# Need input on this appetizer



## jgraeff (Oct 10, 2012)

working on a dish

prosciutto wrapped lobster tail ( lobster will be poached slightly then wrapped in prosciutto that has scallop mousseline to act as a glue then browned and sliced)

I originally did it with roasted corn, red bell pepper, shallots, garlic and deglazed with lobster stock.

I made a lobster cream with orange zest as a garnish.

As well as a roasted yellow pepper coulis. 

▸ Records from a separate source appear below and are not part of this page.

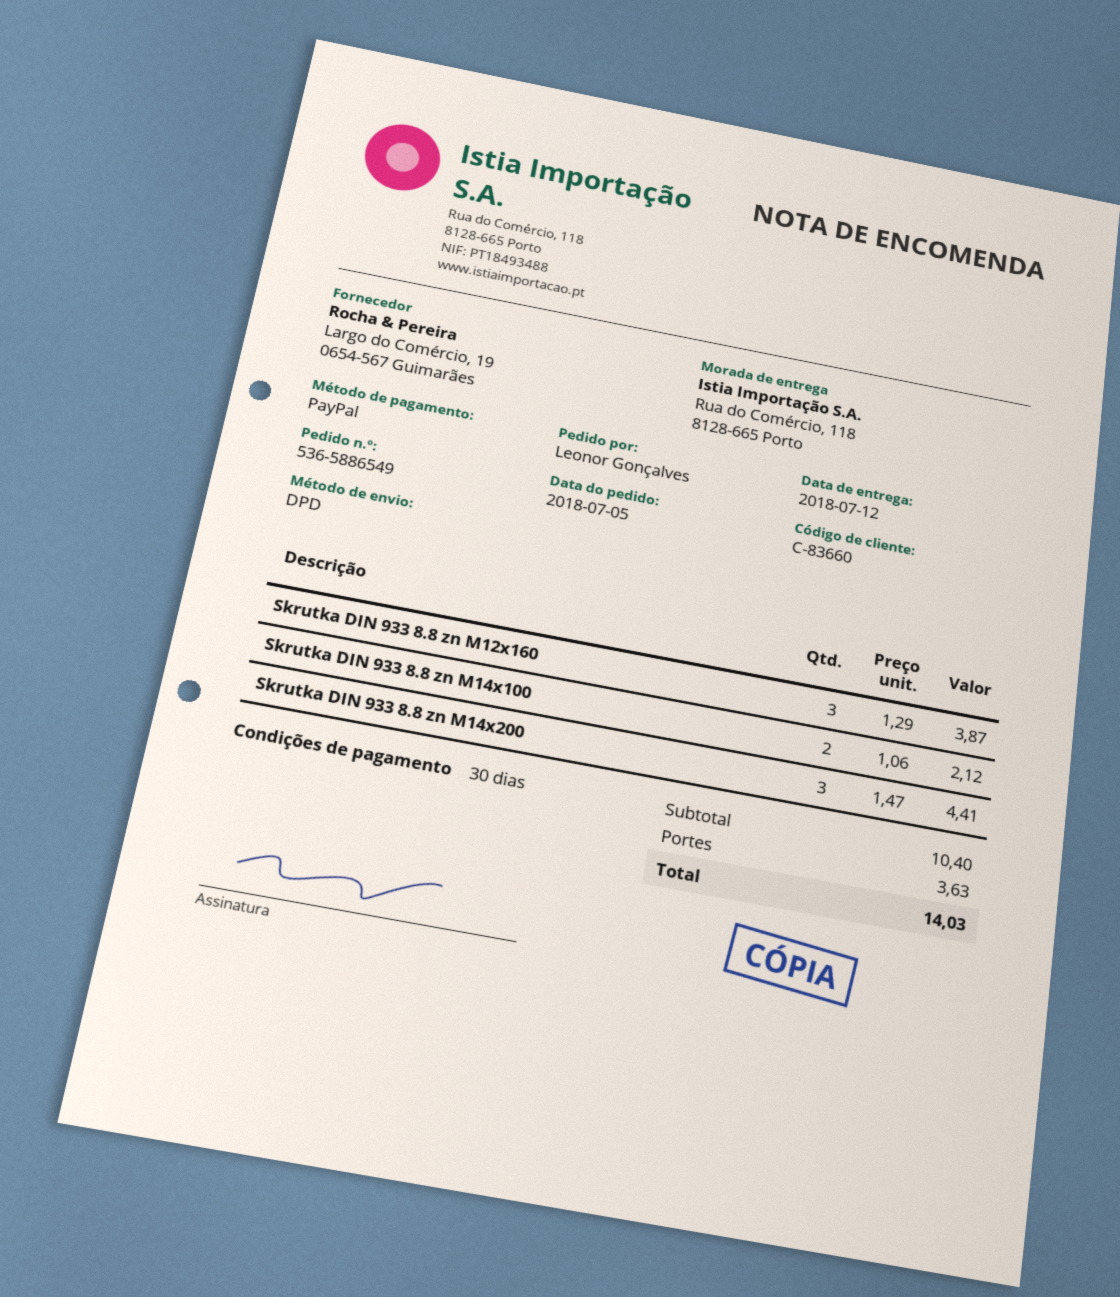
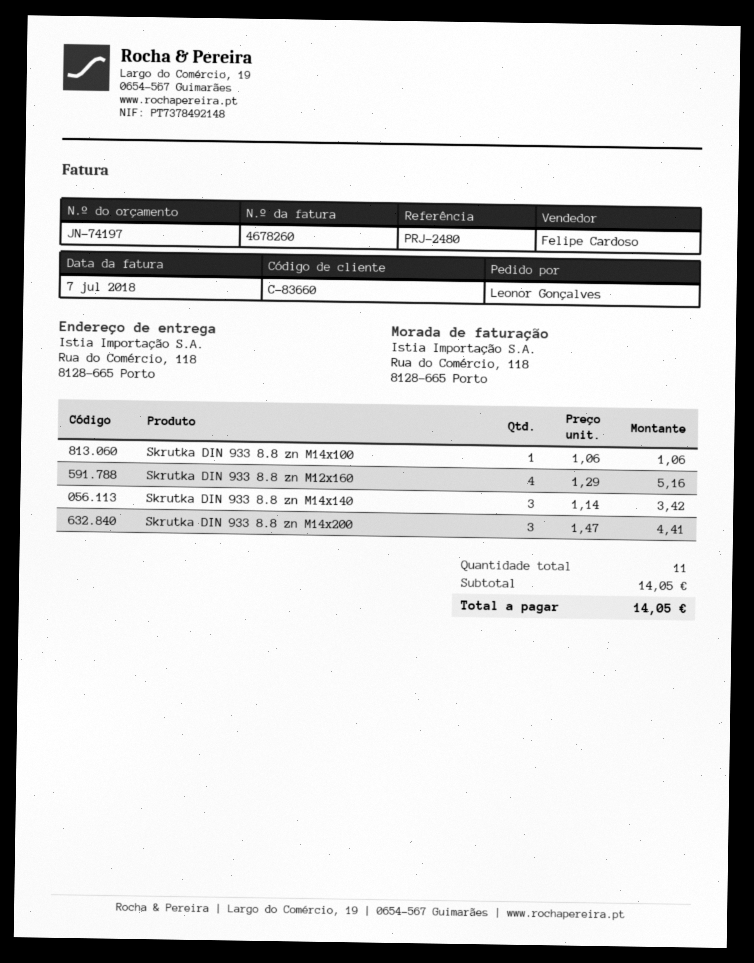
Skrutka DIN 933 8.8 zn M12x160: 3 x 1.29 = 3.87 -> 4 x 1.29 = 5.16
Skrutka DIN 933 8.8 zn M14x100: 2 x 1.06 = 2.12 -> 1 x 1.06 = 1.06
Skrutka DIN 933 8.8 zn M14x140: none -> 3 x 1.14 = 3.42
subtotal: 10.40 -> 14.05
shipping: 3.63 -> none
total: 14.03 -> 14.05

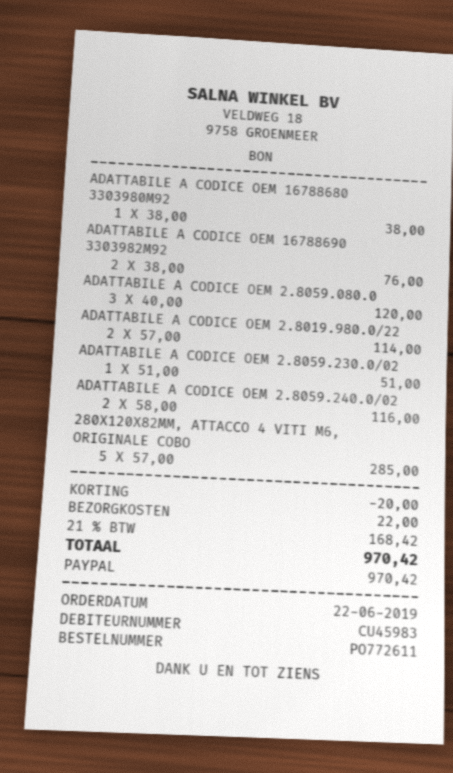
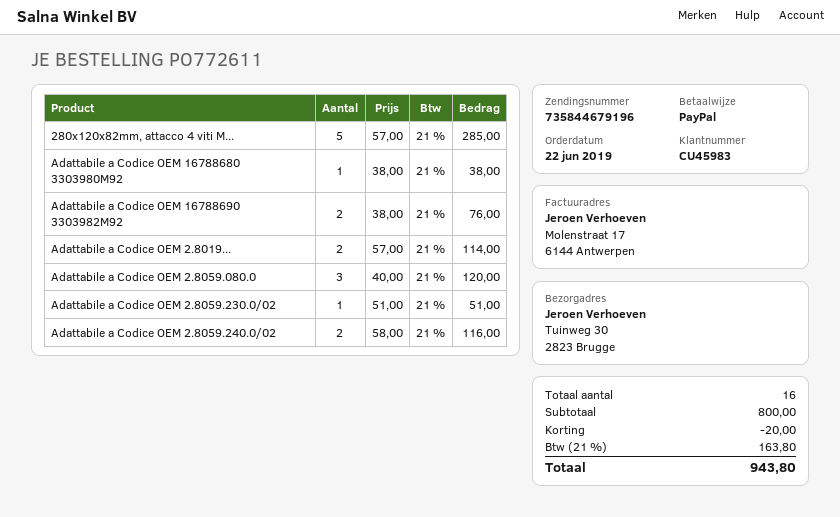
shipping: 22.00 -> none
tax: 21% = 168.42 -> 21% = 163.80
total: 970.42 -> 943.80

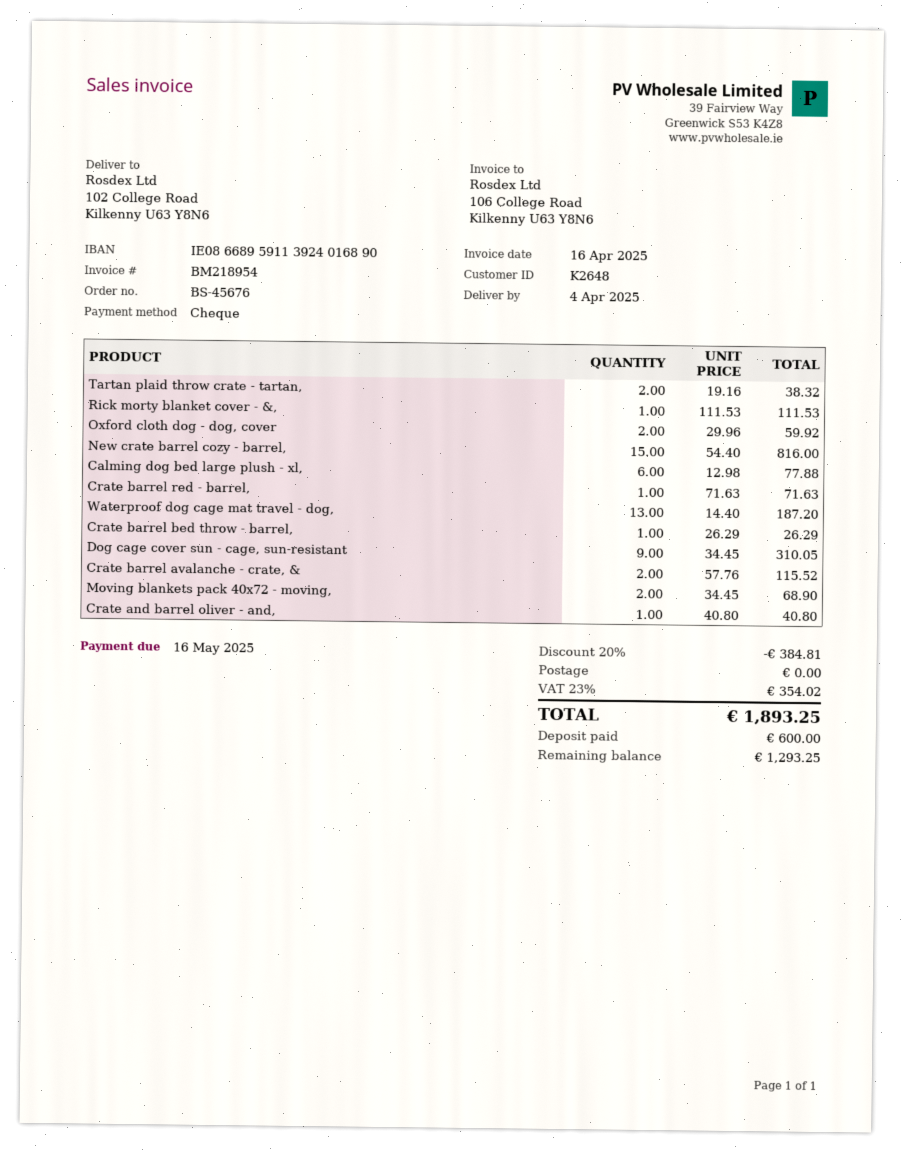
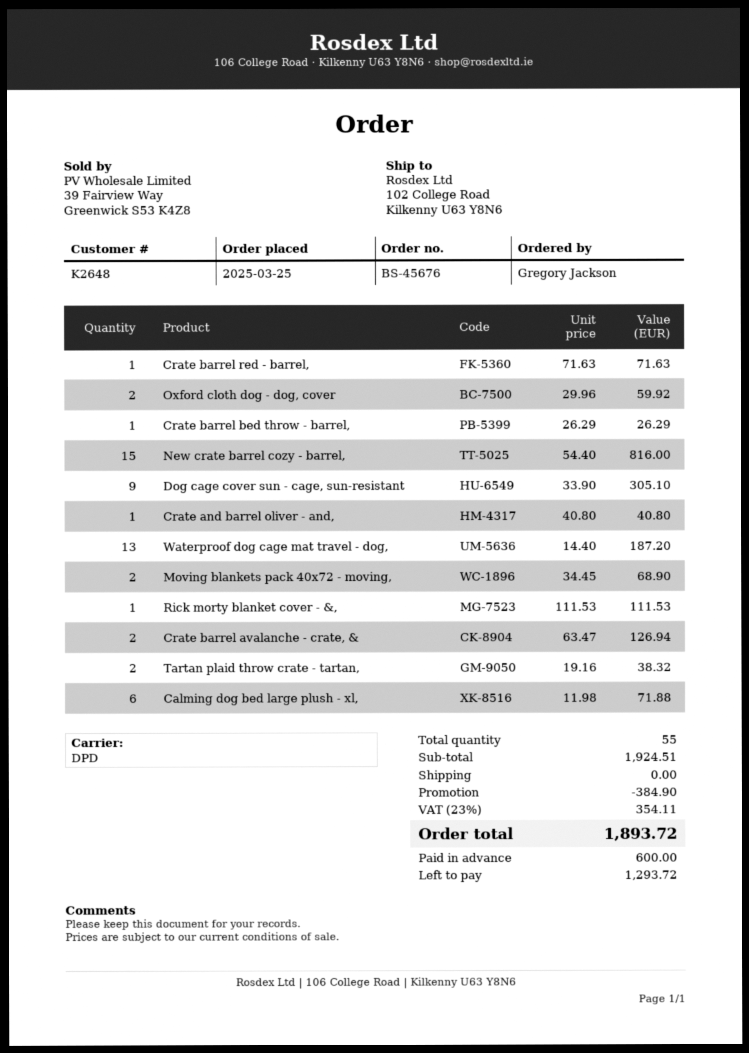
Calming dog bed large plush - xl,: 6 x 12.98 = 77.88 -> 6 x 11.98 = 71.88
Dog cage cover sun - cage, sun-resistant: 9 x 34.45 = 310.05 -> 9 x 33.90 = 305.10
Crate barrel avalanche - crate, &: 2 x 57.76 = 115.52 -> 2 x 63.47 = 126.94
discount: 384.81 -> 384.90
tax: 23% = 354.02 -> 23% = 354.11
total: 1893.25 -> 1893.72
balance: 1293.25 -> 1293.72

Im happy with 90% of the dish. Im not liking the corn, im thinking about adding fresh peas and favabeans and making a fava puree as well. 

any other ideas?

a couple loyal customers asked for a new lobster dish so i dont want to disappoint them.


----------



## knyfeknerd (Oct 10, 2012)

Lose the corn
Maybe peas. It looks a little too busy/messy with the corn all over the place. Maybe a simple lobster cream underneath the lobster. Maybe a green pea puree? 
Just thinking out loud.
I'll bet it tastes great.
Is the lobster stuffed with the mousseline as well?


----------



## tkern (Oct 10, 2012)

I agree. Lose the corn. You're already getting that texture and sweetness from the lobster, plus the good corn days are numbered. A simple, clean, beautiful plate goes a long way.


----------



## jgraeff (Oct 10, 2012)

revised a little bit 

the scallop mousseline is just a thin layer on the prosciutto to help it stick tightly to the lobster, this one has fava puree, same yellow roasted pepper coulis, lobster cream,

i thinking about losing apsaragus and as far as plating slice a little thicker just enough for one row on the plate with vegies around and on top. 

any comments on this one?


----------



## DeepCSweede (Oct 10, 2012)

It looks busy to me. I would keep the yellow roasted pepper coulis and the lobster cream and lose the beans / fava puree. Or maybe just dot the fava puree on one side of the plate.


----------



## K-Fed (Oct 10, 2012)

Fava bean purée and slice the asparagus thin and curl it maybe?


----------



## tkern (Oct 10, 2012)

Take out the asparagus and the brunoise the pepper. The large cuts seem incongruent with the organic way this plate is forming.

I like all the flavors. Favas, lobster and bacon just have a strange harmony.


----------



## pitonboy (Oct 10, 2012)

Is the proscuitto such that one needs to cut it with a knife, and if so are the little lobster pieces meant to be bite size?


----------



## mano (Oct 10, 2012)

tkern said:


> Take out the asparagus and the brunoise the pepper. The large cuts seem incongruent with the organic way this plate is forming.
> 
> I like all the flavors. Favas, lobster and bacon just have a strange harmony.



Yes, and remove all but the middle three proteins. Those are enough for an app. This is a less-is-more aesthetic. (Take my input with a grain of salt. Plating is one of my weak points).


----------



## brainsausage (Oct 10, 2012)

Asparagus, and favas are out of season so I'd focus more on the corn(which is almost out of season as well) and bell peppers. Char the corn and do a light puree or preferably a foam(the char will help balance the sweetness and make the lobster pop). I'd keep the tail whole, anchor it to the plate with a little mousse, crisp the prosciutto on a sil pat (for textural contrast and to complement the corn) break it into slivers and drop over the lobster and splayed across the plate, arrange dots of the puree from a squeeze bottle as cleanly as possible to offset the chaos of the prosciutto shards, then maybe finish with some very thinly sliced and very lightly pickled peppers to help brighten the dish. Less is always more.


----------



## SpikeC (Oct 10, 2012)

Great thread! I'm enjoying the thoughts on the development of this dish!


----------



## Ucmd (Oct 10, 2012)

I'm not a pro but I cook a ton and entertain most weekends. I'm not seeing the prosciutto wrapped lobster. Seems to over power the delicate seafood.


----------



## lumo (Oct 10, 2012)

My humble 2¢

I'd also keep the tail whole (for heat retention) and crisp the prosciutto versus wrapping the lobster. 
Also, here are some seasonal ingredients I like with lobster, not that they all go well with each other.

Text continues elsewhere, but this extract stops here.